For in vivo recording of seizure-like electrophysiological signals, 150 mg of pilocarpine (Sigma-Aldrich) was administered via intraperitoneal injection in the mouse 30 min after the administration of methyl bromide.

In vivo temperature monitoring

To monitor the operational temperature of the device and verify its thermal stability, the temperature was continuously monitored using a digital thermometer (TX10, Yokogawa) before and after a 5-min stimulation period. Following the same procedure as the in vivo photo-induced artifact evaluation, the device was implanted in the somatosensory area of an adult wild-type mouse with an opened skull. Positioning the thermometer 15 cm away from the device, the temperature was measured.

In vivo assessment of microarchitecture using micro-computed tomography in a murine model

Mice were anesthetized using isoflurane, and anesthesia depth was monitored throughout the imaging procedure. Once anesthetized, animals were positioned in the Micro-CT scanner (SkyScan 1276, Bruker) with limbs immobilized to reduce motion artifacts.
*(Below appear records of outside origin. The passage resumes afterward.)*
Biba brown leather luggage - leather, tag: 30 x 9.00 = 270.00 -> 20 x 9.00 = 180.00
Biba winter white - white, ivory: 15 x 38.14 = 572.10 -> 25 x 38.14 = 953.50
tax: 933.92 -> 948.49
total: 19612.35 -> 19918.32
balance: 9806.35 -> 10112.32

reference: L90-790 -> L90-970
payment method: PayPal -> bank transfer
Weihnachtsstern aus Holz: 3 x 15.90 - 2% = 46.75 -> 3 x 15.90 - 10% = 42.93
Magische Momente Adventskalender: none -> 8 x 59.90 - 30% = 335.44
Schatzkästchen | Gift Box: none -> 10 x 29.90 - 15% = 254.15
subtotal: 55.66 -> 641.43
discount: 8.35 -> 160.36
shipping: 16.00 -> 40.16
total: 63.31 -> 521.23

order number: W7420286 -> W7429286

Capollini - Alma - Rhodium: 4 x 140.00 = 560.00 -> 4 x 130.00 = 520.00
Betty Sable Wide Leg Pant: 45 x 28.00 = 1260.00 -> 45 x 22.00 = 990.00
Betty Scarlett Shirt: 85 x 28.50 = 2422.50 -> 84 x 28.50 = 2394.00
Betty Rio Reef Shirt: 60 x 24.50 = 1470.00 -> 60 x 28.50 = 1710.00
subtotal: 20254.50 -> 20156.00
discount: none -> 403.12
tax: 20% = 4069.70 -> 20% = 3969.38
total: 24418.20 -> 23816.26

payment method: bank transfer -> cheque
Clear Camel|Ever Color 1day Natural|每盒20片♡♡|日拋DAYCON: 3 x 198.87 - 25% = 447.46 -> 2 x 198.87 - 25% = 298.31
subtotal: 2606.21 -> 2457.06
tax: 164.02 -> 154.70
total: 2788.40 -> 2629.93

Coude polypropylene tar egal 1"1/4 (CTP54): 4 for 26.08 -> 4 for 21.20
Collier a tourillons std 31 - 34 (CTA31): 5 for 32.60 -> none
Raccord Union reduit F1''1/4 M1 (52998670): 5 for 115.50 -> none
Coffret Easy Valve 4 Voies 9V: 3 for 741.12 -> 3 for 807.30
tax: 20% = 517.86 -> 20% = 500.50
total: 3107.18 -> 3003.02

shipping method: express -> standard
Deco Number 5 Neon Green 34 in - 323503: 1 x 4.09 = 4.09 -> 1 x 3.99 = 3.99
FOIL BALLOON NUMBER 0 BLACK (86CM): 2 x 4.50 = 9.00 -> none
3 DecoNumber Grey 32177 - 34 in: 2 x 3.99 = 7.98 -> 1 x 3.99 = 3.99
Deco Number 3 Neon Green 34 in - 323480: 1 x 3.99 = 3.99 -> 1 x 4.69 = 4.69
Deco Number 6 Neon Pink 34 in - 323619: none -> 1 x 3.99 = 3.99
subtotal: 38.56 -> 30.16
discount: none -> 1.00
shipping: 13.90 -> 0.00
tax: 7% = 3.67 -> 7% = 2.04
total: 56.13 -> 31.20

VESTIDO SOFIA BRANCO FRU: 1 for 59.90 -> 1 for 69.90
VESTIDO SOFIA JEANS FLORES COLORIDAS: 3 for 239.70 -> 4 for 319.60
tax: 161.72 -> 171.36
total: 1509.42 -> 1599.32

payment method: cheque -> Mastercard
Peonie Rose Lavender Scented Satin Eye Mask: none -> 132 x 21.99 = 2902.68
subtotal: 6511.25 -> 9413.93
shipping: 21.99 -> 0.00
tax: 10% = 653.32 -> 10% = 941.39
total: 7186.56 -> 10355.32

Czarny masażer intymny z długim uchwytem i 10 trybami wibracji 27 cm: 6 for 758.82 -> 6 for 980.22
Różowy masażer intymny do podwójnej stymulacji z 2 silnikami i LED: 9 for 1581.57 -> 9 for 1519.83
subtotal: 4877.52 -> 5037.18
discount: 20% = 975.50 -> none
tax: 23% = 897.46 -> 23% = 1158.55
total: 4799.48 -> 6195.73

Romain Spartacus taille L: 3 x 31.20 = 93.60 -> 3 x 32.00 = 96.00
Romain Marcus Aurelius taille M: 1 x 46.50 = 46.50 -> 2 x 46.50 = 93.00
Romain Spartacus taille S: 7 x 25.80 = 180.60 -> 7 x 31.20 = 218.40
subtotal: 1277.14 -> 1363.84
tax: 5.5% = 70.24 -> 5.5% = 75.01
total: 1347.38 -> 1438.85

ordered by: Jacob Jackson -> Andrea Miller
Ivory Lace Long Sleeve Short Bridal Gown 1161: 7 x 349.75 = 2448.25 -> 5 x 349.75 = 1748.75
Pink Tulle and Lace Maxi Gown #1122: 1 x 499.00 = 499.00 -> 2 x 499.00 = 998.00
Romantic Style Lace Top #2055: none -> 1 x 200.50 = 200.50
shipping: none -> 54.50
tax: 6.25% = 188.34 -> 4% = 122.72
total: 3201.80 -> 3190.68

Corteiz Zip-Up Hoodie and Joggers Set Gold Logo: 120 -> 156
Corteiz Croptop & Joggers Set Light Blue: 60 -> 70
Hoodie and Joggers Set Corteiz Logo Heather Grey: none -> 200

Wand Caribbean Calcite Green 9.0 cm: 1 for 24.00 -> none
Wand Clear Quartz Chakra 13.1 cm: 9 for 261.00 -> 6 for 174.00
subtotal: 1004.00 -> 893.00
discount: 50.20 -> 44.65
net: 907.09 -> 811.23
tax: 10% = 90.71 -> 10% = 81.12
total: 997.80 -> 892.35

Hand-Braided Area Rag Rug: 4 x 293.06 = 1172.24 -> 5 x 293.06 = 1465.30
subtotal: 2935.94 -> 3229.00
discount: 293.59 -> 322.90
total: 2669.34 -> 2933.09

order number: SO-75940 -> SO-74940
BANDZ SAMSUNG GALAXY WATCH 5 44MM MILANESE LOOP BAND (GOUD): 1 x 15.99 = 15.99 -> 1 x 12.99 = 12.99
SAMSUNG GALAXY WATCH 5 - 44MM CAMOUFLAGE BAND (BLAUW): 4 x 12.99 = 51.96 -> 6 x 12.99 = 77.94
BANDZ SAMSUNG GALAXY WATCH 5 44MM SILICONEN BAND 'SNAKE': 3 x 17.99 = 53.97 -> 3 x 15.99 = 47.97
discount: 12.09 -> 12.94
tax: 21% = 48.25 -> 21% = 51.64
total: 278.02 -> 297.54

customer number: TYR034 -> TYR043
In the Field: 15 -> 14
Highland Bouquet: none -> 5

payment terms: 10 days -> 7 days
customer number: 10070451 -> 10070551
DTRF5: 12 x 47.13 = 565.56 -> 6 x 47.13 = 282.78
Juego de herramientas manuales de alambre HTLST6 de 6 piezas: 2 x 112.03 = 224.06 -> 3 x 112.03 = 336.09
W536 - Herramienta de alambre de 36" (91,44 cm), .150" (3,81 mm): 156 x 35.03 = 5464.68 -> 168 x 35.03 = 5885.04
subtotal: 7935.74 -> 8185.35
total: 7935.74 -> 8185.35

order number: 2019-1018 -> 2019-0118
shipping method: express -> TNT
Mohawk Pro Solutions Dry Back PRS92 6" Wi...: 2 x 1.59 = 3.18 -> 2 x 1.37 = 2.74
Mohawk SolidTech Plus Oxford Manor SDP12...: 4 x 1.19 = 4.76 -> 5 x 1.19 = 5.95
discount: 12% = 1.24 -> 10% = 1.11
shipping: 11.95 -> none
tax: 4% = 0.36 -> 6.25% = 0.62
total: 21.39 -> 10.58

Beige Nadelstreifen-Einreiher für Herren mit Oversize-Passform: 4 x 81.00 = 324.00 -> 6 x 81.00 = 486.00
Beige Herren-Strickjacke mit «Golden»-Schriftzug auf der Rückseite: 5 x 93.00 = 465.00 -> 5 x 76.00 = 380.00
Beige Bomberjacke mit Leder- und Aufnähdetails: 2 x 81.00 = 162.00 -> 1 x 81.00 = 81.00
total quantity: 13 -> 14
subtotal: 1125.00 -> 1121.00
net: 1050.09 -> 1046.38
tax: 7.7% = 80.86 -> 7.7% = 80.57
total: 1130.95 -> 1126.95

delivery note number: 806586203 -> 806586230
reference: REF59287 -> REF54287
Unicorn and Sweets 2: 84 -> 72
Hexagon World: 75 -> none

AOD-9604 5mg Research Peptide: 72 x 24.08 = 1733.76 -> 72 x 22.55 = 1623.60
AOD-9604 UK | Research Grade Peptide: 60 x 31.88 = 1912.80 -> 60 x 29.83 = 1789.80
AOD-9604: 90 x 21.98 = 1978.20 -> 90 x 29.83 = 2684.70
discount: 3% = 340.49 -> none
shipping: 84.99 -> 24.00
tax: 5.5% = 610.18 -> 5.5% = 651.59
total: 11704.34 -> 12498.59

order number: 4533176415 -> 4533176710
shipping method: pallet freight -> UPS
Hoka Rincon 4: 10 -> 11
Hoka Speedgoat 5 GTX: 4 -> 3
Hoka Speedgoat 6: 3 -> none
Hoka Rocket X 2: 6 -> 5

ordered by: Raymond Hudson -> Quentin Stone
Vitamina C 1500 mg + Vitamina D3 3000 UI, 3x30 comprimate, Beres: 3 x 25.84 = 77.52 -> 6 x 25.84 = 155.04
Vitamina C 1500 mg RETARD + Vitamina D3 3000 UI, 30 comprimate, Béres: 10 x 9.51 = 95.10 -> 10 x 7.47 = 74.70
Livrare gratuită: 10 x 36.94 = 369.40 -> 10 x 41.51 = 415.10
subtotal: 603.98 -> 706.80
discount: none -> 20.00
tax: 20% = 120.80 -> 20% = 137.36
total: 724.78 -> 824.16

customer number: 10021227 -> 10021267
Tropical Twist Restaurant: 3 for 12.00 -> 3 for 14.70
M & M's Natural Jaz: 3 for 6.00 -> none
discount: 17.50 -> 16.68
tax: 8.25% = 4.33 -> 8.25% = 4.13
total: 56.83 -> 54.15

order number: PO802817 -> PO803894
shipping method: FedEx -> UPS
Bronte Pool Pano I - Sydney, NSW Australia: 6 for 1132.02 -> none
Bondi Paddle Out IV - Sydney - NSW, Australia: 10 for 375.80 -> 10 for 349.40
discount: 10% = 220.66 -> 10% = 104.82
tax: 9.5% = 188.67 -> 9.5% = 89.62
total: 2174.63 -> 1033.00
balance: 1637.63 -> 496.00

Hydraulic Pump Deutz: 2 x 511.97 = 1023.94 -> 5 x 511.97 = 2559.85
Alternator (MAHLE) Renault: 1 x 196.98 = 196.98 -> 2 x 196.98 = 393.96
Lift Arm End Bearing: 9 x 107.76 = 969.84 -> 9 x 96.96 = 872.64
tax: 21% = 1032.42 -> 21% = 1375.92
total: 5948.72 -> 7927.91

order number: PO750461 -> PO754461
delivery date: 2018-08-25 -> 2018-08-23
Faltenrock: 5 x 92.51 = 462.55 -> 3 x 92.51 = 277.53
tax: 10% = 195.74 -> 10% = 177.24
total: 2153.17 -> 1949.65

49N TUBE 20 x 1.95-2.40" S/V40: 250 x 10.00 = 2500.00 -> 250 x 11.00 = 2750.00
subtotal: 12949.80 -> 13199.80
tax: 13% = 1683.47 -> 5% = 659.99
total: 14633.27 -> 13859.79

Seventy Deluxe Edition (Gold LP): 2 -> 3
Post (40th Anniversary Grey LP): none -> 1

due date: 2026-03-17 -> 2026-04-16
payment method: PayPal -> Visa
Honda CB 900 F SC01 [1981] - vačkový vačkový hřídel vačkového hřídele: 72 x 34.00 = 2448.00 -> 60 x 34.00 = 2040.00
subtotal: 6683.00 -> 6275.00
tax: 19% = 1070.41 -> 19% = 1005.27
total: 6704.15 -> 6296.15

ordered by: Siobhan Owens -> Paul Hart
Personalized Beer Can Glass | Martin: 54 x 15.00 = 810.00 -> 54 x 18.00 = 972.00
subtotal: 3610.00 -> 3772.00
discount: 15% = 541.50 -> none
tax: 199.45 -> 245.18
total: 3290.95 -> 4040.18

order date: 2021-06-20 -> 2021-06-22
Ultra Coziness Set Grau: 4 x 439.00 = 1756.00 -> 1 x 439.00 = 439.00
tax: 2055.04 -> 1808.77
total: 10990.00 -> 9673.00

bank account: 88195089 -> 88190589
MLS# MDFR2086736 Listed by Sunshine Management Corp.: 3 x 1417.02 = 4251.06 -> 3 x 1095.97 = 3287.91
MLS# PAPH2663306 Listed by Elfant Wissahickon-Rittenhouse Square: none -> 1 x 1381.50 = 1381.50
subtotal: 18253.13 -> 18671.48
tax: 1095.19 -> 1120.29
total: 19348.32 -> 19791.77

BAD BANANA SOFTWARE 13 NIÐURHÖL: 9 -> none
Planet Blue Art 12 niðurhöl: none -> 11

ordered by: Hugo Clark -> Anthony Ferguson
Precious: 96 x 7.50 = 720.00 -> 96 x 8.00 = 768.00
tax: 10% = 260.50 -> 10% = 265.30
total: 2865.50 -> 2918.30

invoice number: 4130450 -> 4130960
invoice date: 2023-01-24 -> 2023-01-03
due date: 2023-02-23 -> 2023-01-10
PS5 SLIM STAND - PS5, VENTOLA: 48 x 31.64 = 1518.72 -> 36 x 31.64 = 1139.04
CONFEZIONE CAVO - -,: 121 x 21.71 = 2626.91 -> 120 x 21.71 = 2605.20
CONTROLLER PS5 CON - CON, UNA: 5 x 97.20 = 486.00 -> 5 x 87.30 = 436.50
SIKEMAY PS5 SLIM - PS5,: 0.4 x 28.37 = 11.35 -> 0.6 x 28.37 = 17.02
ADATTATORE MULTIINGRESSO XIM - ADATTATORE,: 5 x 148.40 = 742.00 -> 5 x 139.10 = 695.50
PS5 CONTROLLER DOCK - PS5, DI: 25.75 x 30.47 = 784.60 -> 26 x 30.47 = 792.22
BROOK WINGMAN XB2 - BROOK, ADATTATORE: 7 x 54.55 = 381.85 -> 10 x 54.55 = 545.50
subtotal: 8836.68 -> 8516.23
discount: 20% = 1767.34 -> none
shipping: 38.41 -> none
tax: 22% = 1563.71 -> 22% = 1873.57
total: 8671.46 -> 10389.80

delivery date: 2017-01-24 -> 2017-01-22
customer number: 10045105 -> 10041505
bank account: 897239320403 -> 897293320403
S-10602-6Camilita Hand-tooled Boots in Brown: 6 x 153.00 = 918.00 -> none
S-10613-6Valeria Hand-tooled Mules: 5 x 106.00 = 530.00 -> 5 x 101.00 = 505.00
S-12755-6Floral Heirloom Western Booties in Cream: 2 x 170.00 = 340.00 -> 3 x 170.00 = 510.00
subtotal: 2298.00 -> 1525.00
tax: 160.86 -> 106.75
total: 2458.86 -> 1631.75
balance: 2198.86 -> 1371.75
A scout view was obtained to ensure proper positioning, followed by the acquisition of high-resolution 3D images with settings optimized for bone imaging (60 kV, 200 µA, 0.5 mm aluminum filter, isotropic voxel size of 30 µm). Raw Micro-CT data were reconstructed using NRecon software (Bruker) to generate cross-sectional images. CTAn software (Bruker) was employed for quantitative analysis of bone microarchitecture parameters, including bone volume fraction (BV/TV), trabecular thickness (Tb.Th), trabecular separation (Tb.Sp), and trabecular number (Tb.N). The reconstructed images were then subjected to three-dimensional (3D) volumetric rendering to visualize bone microstructure.

Electrophysiology and data analyses of in vitro and in vivo experiments

Using the Intan (RHD 2000 EVALUATION BOARD Version 1.0, Intan Technologies) recording system, the neural signals were recorded, amplified, and digitized from the recorded electrical signals through the bioresorbable device (notch filter: 60 Hz, bandpass filter: 1-300 Hz). All data were stored as RHD files. The data were then imported into MATLAB as “double” format for signal loading and processing. All data were in raw form, without any subsequent signal processing.

Statistics and reproducibility

An appropriate sample size was computed when the study was being designed. Before we started the statistical tests, such as two-tailed Student’s t-test, and ANOVA, we confirmed that the data we obtained passed the normality test. If not, we carried out the Mann–Whitney test. The electrochemical impedance plots measured for the bending durability tests and grid designs were represented as each mean value of n = 3 and 4 samples, while the transmittance plots of the nanomembranes were depicted as the mean of n = 3 samples by using Origin Pro 8.10 (Origin Lab) software. Three independent group comparisons of Au and Mo/Si electrodes were analyzed by two-tailed Student’s t-test or Mann–Whitney test. All data are presented as mean ± SEM. All statistical analyses were performed using GraphPad Prism software (GraphPad Software Inc.). All optical microscope images were obtained by repeating the experiment at least three times to ensure consistent results.

Reporting summary

Further information on research design is available in the Nature Portfolio Reporting Summary linked to this article.